Baca berita tanpa iklan. Gabung Kompas.com+

Bahaya Generasi Manja!

Kompas.com - 20/12/2011, 02:24 WIB

Tommy, mahasiswa sebuah universitas negeri di Yogyakarta, mengatakan, mahasiswa sebaiknya menghindari sikap manja dan selalu tergantung orangtua. ”Mahasiswa semestinya sudah tidak lagi egois memikirkan diri sendiri. Harus mulai memikirkan orang lain. Syukur-syukur bisa bermanfaat bagi orang lain,” ujar Tommy yang merintis usaha pakaian di Yogyakarta dan mempekerjakan beberapa karyawan.

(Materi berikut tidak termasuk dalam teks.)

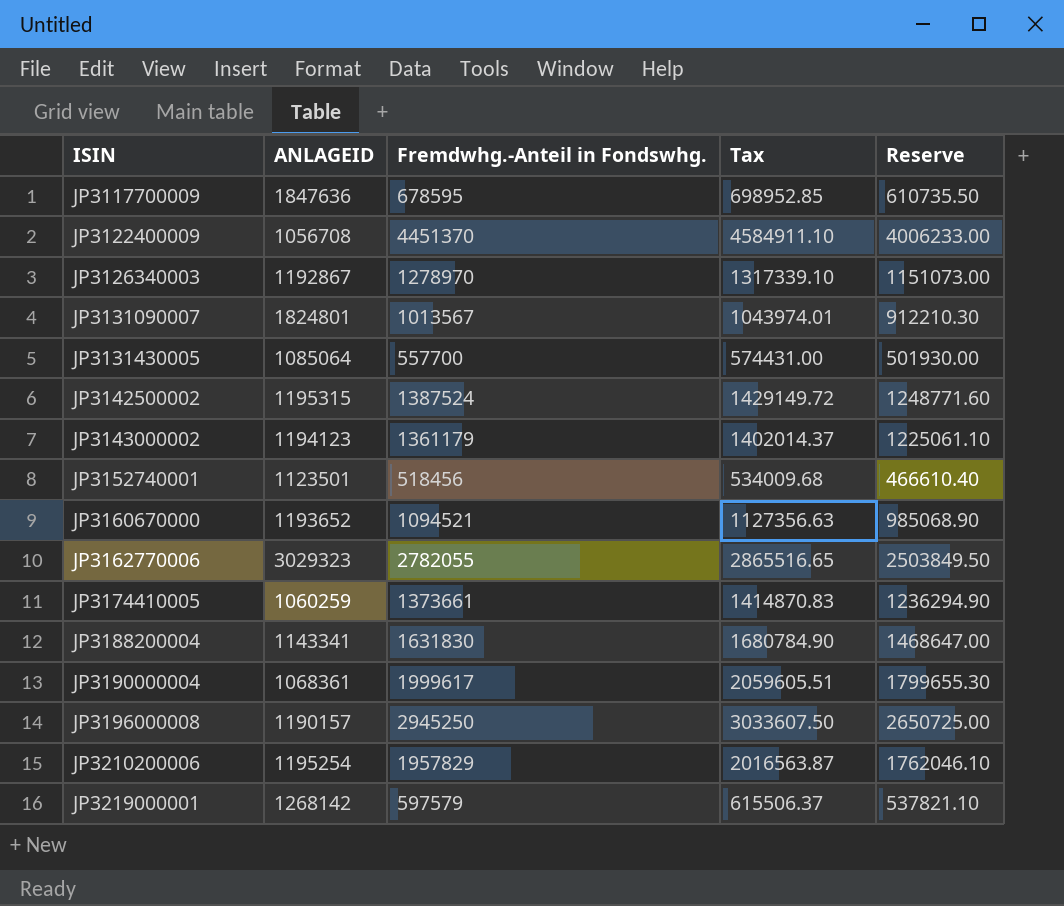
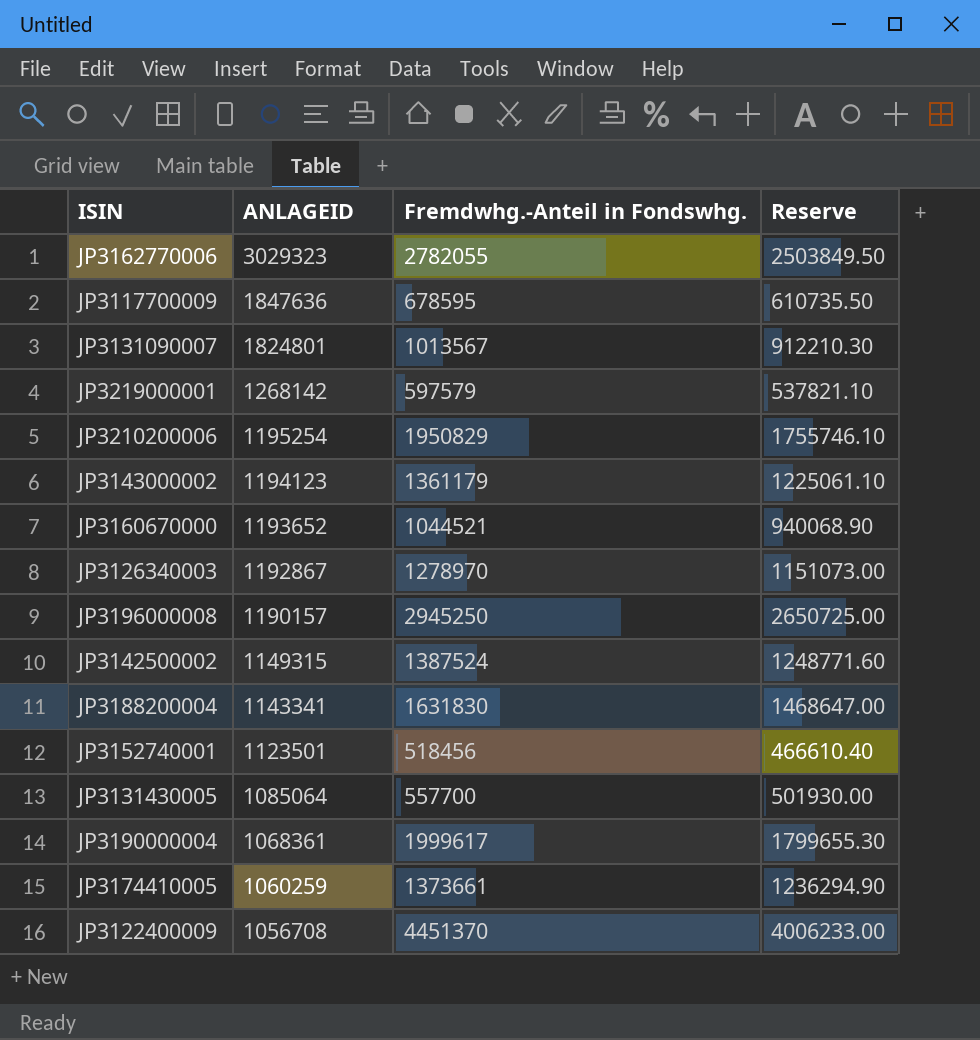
row order: ISIN ascending -> ANLAGEID descending
column Tax | formula: [Fremdwhg.-Anteil in Fondswhg.] * 1.03 -> none
JP3210200006 | Fremdwhg.-Anteil in Fondswhg.: 1957829 -> 1950829
JP3210200006 | Reserve: 1762046.10 -> 1755746.10
JP3160670000 | Fremdwhg.-Anteil in Fondswhg.: 1094521 -> 1044521
JP3160670000 | Reserve: 985068.90 -> 940068.90
JP3142500002 | ANLAGEID: 1195315 -> 1149315

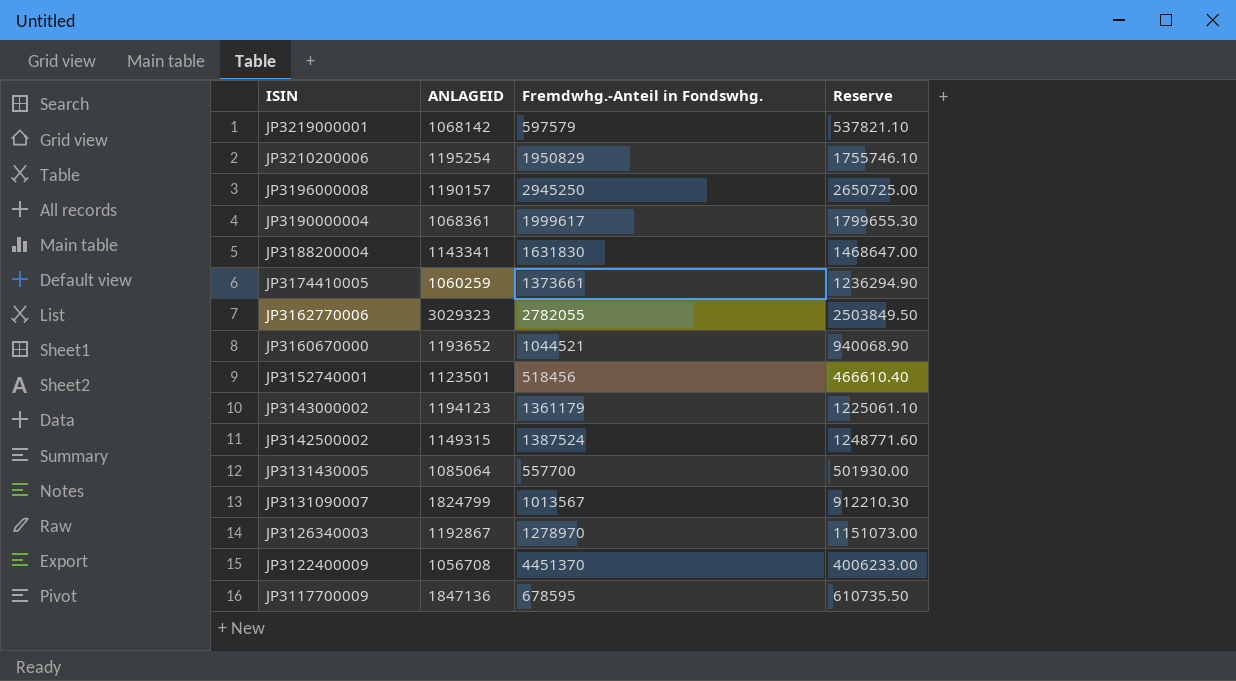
row order: ANLAGEID descending -> ISIN descending
JP3219000001 | ANLAGEID: 1268142 -> 1068142
JP3131090007 | ANLAGEID: 1824801 -> 1824799
JP3117700009 | ANLAGEID: 1847636 -> 1847136

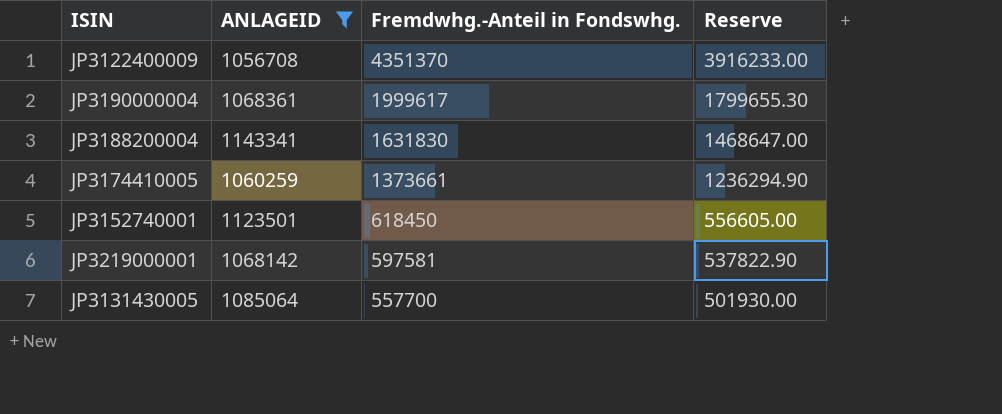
filter: none -> ANLAGEID <= 1143341
row order: ISIN descending -> Fremdwhg.-Anteil in Fondswhg. descending
JP3122400009 | Fremdwhg.-Anteil in Fondswhg.: 4451370 -> 4351370
JP3122400009 | Reserve: 4006233.00 -> 3916233.00
JP3152740001 | Fremdwhg.-Anteil in Fondswhg.: 518456 -> 618450
JP3152740001 | Reserve: 466610.40 -> 556605.00
JP3219000001 | Fremdwhg.-Anteil in Fondswhg.: 597579 -> 597581
JP3219000001 | Reserve: 537821.10 -> 537822.90

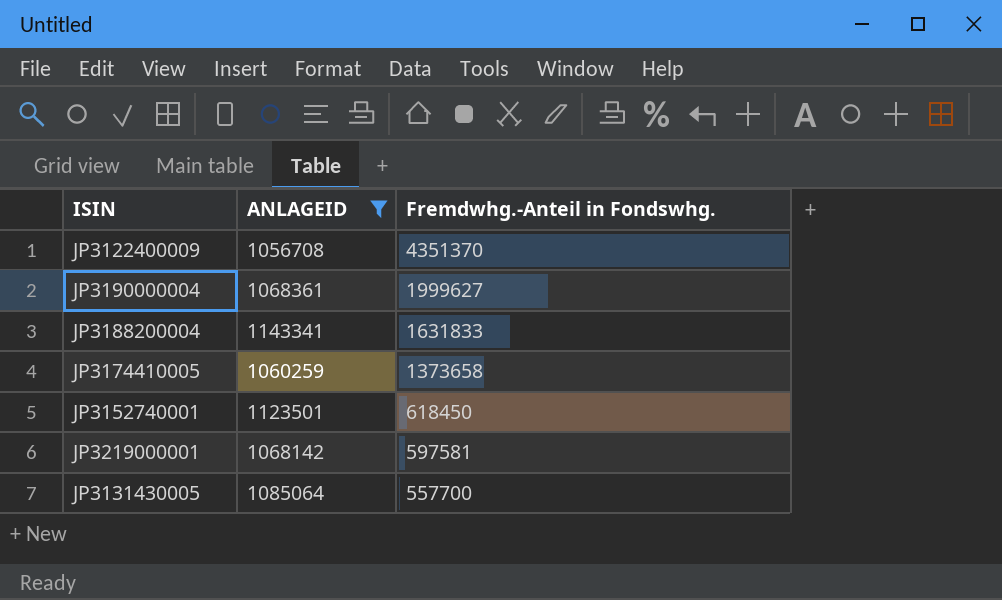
column Reserve | formula: [Fremdwhg.-Anteil in Fondswhg.] * 0.9 -> none
JP3190000004 | Fremdwhg.-Anteil in Fondswhg.: 1999617 -> 1999627
JP3188200004 | Fremdwhg.-Anteil in Fondswhg.: 1631830 -> 1631833
JP3174410005 | Fremdwhg.-Anteil in Fondswhg.: 1373661 -> 1373658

Dia berharap, mahasiswa yang hingga kini masih terlena menikmati fasilitas dari orangtua dengan membabi buta segera sadar dan membenahi diri agar hal itu tidak menjadi bumerang bagi diri mereka. ”Kan kalau malah menimbulkan masalah, itu malah akan merugikan diri sendiri,” ujarnya.

Gangguan konsep diri

Dosen Fakultas Ilmu Kesehatan Universitas Muhammadiyah Magelang, Sambodo Sriadi Pinilih, menuturkan, ciri-ciri remaja normal, antara lain, mampu menilai diri secara obyektif, baik kekurangan maupun kelebihannya; aktif mengikuti kegiatan rutin, seperti seni, olahraga, dan pengajian; serta bertanggung jawab dan mampu mengambil keputusan tanpa tergantung orangtua.

”Lebih dari itu, dia juga mampu menemukan identitas diri, mempunyai tujuan dan cita-cita masa depan, dan tidak antisosial. Selain itu, dia juga tidak menuntut orangtua secara paksa untuk memenuhi keinginannya secara berlebihan dan negatif,” ujar Sambodo.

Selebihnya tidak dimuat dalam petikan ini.